Mental health experts say the protests are a natural response, a way for people to take action and cope with the pain and suffering being experienced. Berry was one of several pastors leading protests, part of the #PrayMarchAct movement. He says for him personally, it was also therapy.

“There is a sense of a shared aspect of suffering that we all experience, which is why protest is not just to make a statement,” said Berry. “It is also cathartic. It is also a process of healing. I'm not alone.” 

At a time of such extreme crises Lindsey says beyond protesting, people of color need greater access to mental health care at low or no cost. 

“The expenditure of resources to address the mental health issues are incredibly important, because if they're not addressed, then what we're likely to see is increased rates of suicides, substance use or overdose deaths related to mental health,” said Lindsey.

As states consider reopening schools, he says children and teens in particular need greater access to counselors. “Black kids are more likely to attend schools that do not have mental health professionals available for them,” said Lindsey. “All of these issues are going to have an impact on their academic and social well-being as they return to school.”
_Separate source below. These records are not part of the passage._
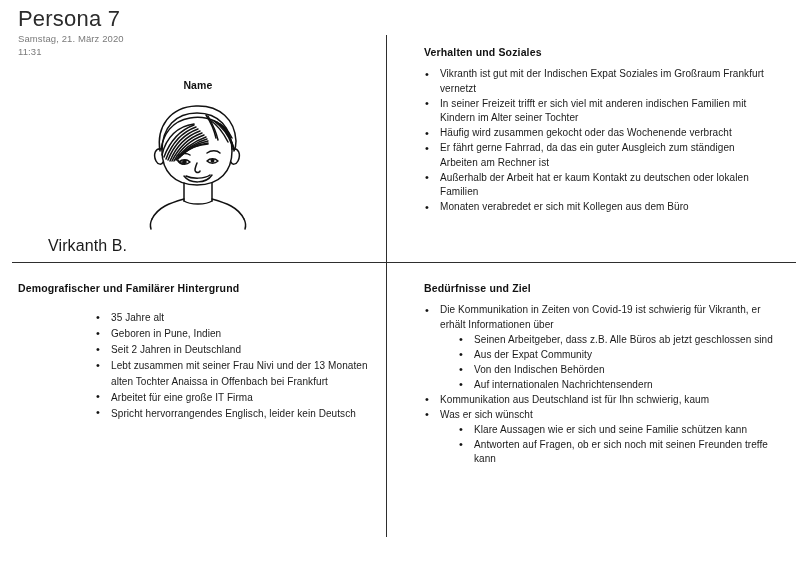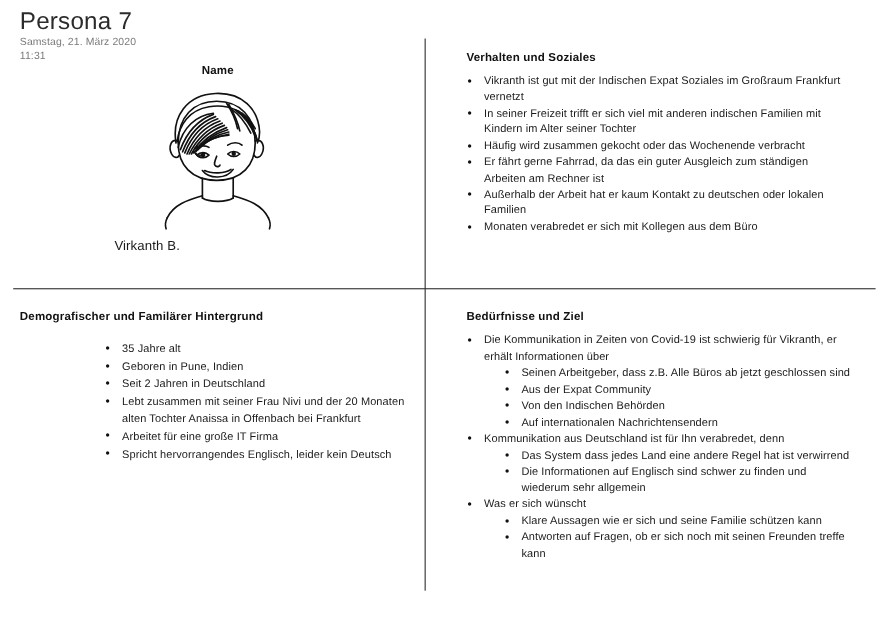--- a/index.html
+++ b/index.html
@@ -65,39 +65,39 @@
   #quad-bot-left   { left: 0px;   top: 272px; width: 386px; height: 297px; }
   #quad-bot-right  { left: 400px; top: 272px; width: 406px; height: 297px; }
 
   .section-heading {
     font-size: 10.5px;
     font-weight: bold;
     color: #111;
     letter-spacing: 0.15px;
     margin: 0;
   }
-  #quad-top-left .section-heading { text-align: center; padding-left: 10px; margin-top: 2px; }
+  #quad-top-left .section-heading { text-align: center; padding-left: 10px; margin-top: 23px; }
   #quad-bot-left .section-heading { text-align: left; padding-left: 18px; margin-top: 10px; }
   #quad-top-right .section-heading { margin-left: 24px; margin-top: 6px; }
   #quad-bot-right .section-heading { margin-left: 24px; margin-top: 10px; }
 
   
   #avatar-wrap {
     width: 100%;
     display: flex;
     justify-content: center;
     margin-top: 2px;
   }
   #avatar-wrap svg { display: block; margin-left: 8px; }
 
   #persona-name {
-    font-size: 12px;
+    font-size: 16px;
     color: #1a1a1a;
     margin-top: 4px;
-    padding-left: 104px;
+    padding-left: 48px;
     letter-spacing: 0.1px;
   }
 
   
   ul.bullets {
     list-style: none;
     margin: 0;
     padding: 0;
   }
   ul.bullets > li {
@@ -221,37 +221,34 @@
       <li><span>Monaten verabredet er sich mit Kollegen aus dem Büro</span></li>
     </ul>
 </div>
 
 <div class="quadrant" id="quad-bot-left">
   <div class="section-heading">Demografischer und Familärer Hintergrund</div>
   <ul class="bullets" id="list-bot-left">
       <li><span>35 Jahre alt</span></li>
       <li><span>Geboren in Pune, Indien</span></li>
       <li><span>Seit 2 Jahren in Deutschland</span></li>
-      <li><span>Lebt zusammen mit seiner Frau Nivi und der 20 Monaten alten Tochter Anaissa in Offenbach bei Frankfurt</span></li>
+      <li><span>Lebt zusammen mit seiner Frau Nivi und der 13 Monaten alten Tochter Anaissa in Offenbach bei Frankfurt</span></li>
       <li><span>Arbeitet für eine große IT Firma</span></li>
       <li><span>Spricht hervorrangendes Englisch, leider kein Deutsch</span></li>
     </ul>
 </div>
 
 <div class="quadrant" id="quad-bot-right">
   <div class="section-heading">Bedürfnisse und Ziel</div>
   <ul class="bullets" id="list-bot-right">
       <li><span>Die Kommunikation in Zeiten von Covid-19 ist schwierig für Vikranth, er erhält Informationen über</span><ul class="bullets">
           <li><span>Seinen Arbeitgeber, dass z.B. Alle Büros ab jetzt geschlossen sind</span></li>
           <li><span>Aus der Expat Community</span></li>
           <li><span>Von den Indischen Behörden</span></li>
           <li><span>Auf internationalen Nachrichtensendern</span></li>
         </ul></li>
-      <li><span>Kommunikation aus Deutschland ist für Ihn verabredet, denn</span><ul class="bullets">
-          <li><span>Das System dass jedes Land eine andere Regel hat ist verwirrend</span></li>
-          <li><span>Die Informationen auf Englisch sind schwer zu finden und wiederum sehr allgemein</span></li>
-        </ul></li>
+      <li><span>Kommunikation aus Deutschland ist für Ihn schwierig, kaum</span></li>
       <li><span>Was er sich wünscht</span><ul class="bullets">
           <li><span>Klare Aussagen wie er sich und seine Familie schützen kann</span></li>
           <li><span>Antworten auf Fragen, ob er sich noch mit seinen Freunden treffe kann</span></li>
         </ul></li>
     </ul>
 </div>
 
 </body></html>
Lindsey’s work has focused on rising suicide rates and depression among Black children.  He’s found that one thing families can do right away, is intentionally engage one another on how the pandemic and social unrest is impacting their emotional states.
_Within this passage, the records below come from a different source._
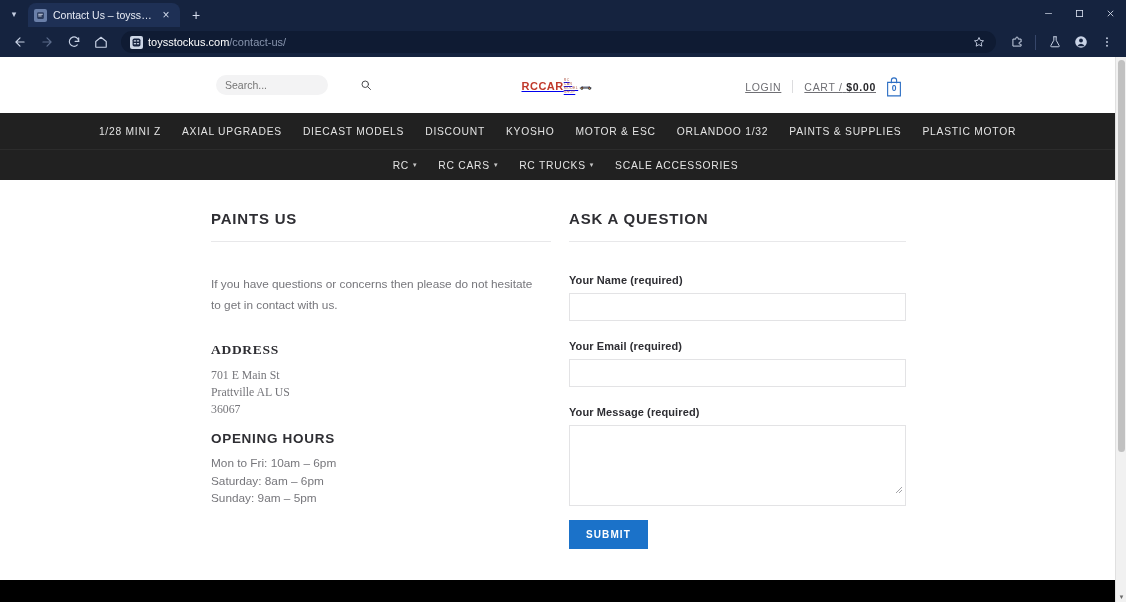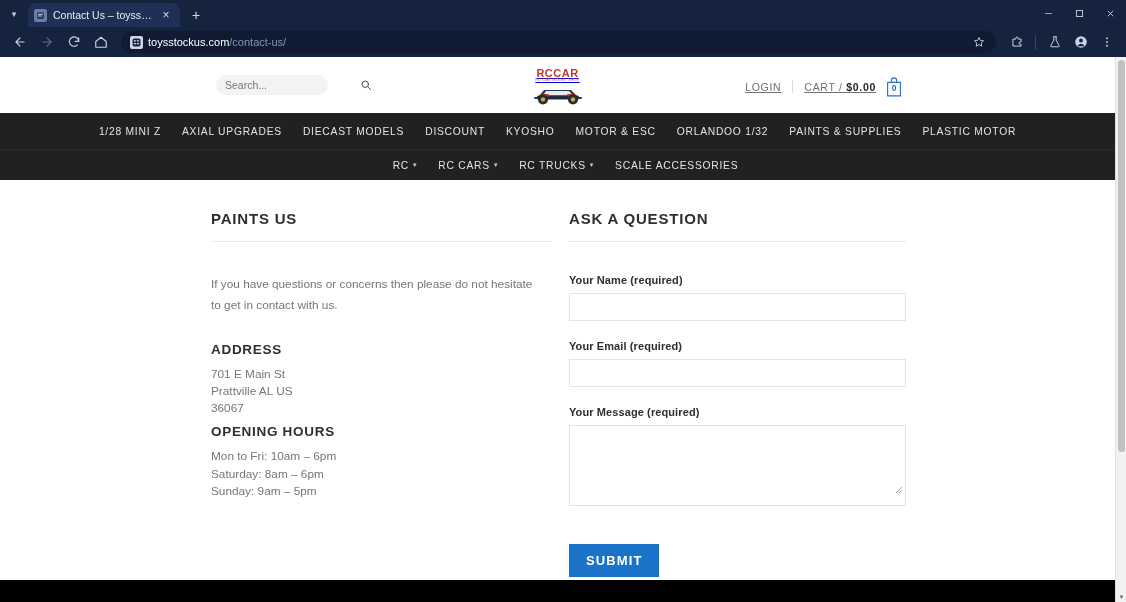--- a/index.html
+++ b/index.html
@@ -108,21 +108,21 @@
     font-size: 10.5px; color: #9a9a9e; flex: 1;
     border: 0; background: transparent; outline: none;
     font-family: "Liberation Sans", sans-serif;
   }
   .search-icon { width: 12px; height: 12px; color: #4a4a4d; flex: none; }
   .search-icon svg { width: 12px; height: 12px; display: block; }
 
   .logo {
     position: absolute; left: 50%; transform: translateX(-50%);
     top: 10px; width: 72px; height: 38px;
-    display: flex; flex-direction: column; align-items: center;
+    display: flex; flex-direction: row; align-items: center;
   }
   .logo-word {
     font-size: 11px; font-weight: bold; letter-spacing: .5px;
     color: #c0392b; font-family: "Liberation Sans", sans-serif;
   }
   .logo-sub { font-size: 3.5px; color: #b05a4a; letter-spacing: .4px; margin-top: -1px; }
   .logo-car { width: 64px; height: 24px; margin-top: 1px; }
 
   .header-right {
     position: absolute; right: 212px; top: 19px;
@@ -185,21 +185,21 @@
     font-size: 11.8px; line-height: 21px; color: #76767b;
     margin-bottom: 26px; max-width: 325px;
   }
   .sub-title {
     font-size: 13.5px; font-weight: bold; letter-spacing: .7px;
     color: #2e2e33; margin-bottom: 9px;
   }
   .addr-line, .hours-line {
     font-size: 11.8px; line-height: 17px; color: #76767b;
   }
-  .addr-block { margin-bottom: 7px; }
+  .addr-block { margin-bottom: 13px; font-family: Liberation Serif, serif; }
   .hours-block { margin-top: 2px; }
   .hours-line { line-height: 17.5px; }
 
   .field-label {
     font-size: 11px; font-weight: bold; color: #2e2e33;
     margin-bottom: 7px; display: block; letter-spacing: .1px;
   }
   .field-input {
     width: 337px; height: 28px;
     border: 1px solid #e3e3e5; background: #fff;
@@ -215,22 +215,22 @@
     padding: 6px 8px; color: #2e2e33; margin-bottom: 14px;
   }
   .ta-wrap { position: relative; width: 337px; }
   .ta-grip {
     position: absolute; right: 3px; bottom: 18px;
     width: 8px; height: 8px; pointer-events: none;
   }
   .submit-btn {
     background: #1b72c9; color: #fff; border: 0;
     font-family: "Liberation Sans", sans-serif;
-    font-size: 13px; font-weight: bold; letter-spacing: 1.1px;
-    padding: 9px 17px; cursor: pointer; margin-top: 24px;
+    font-size: 10px; font-weight: bold; letter-spacing: 1.1px;
+    padding: 9px 17px; cursor: pointer;
   }
 
   .footer-band {
     height: 22px; background: #000000; width: 1115px;
     position: absolute; left: 0; bottom: 0;
   }
 
   
   .scrollbar {
     position: absolute; right: 0; top: 57px;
“I completed a study some years ago that focused on black kids with depression, and they said that they oftentimes wanted someone in their family to pull out of them what was going on,” said Lindsey. “They actually wanted a loved one, a friend or family member to actually engage them.”

Finding time to connect that way can be hard for working parents, which is why Boyd is calling for a radical approach to addressing systemic inequity; training and paying parents or other family members to actually care for loved ones who need services.

“If parents are really struggling to provide for the social needs of the family and the economic needs of the family, then why doesn't health insurance pay parents to be present so that they don't have to be at work all the time?” said Boyd. “It could be for respite, even for parents who just need a break from work so that when they are home, they're rested and able to engage with their kids. Same for peer supports.”

Richards said therapy sessions and praying with friends has helped her turn a corner. “It made me feel like I wasn't alone. [That] the feelings that I was feeling just made sense.”

If there’s one thing the pandemic has shown us Boyd said, it is that change can happen and must. “We changed how we pay for health care. We change how we deliver health care. We even changed the scope of practice rules. Don't ever say to me that racism is low hanging fruit. We changed overnight for COVID and now we're going to change overnight because of racism. And it's a long time coming.”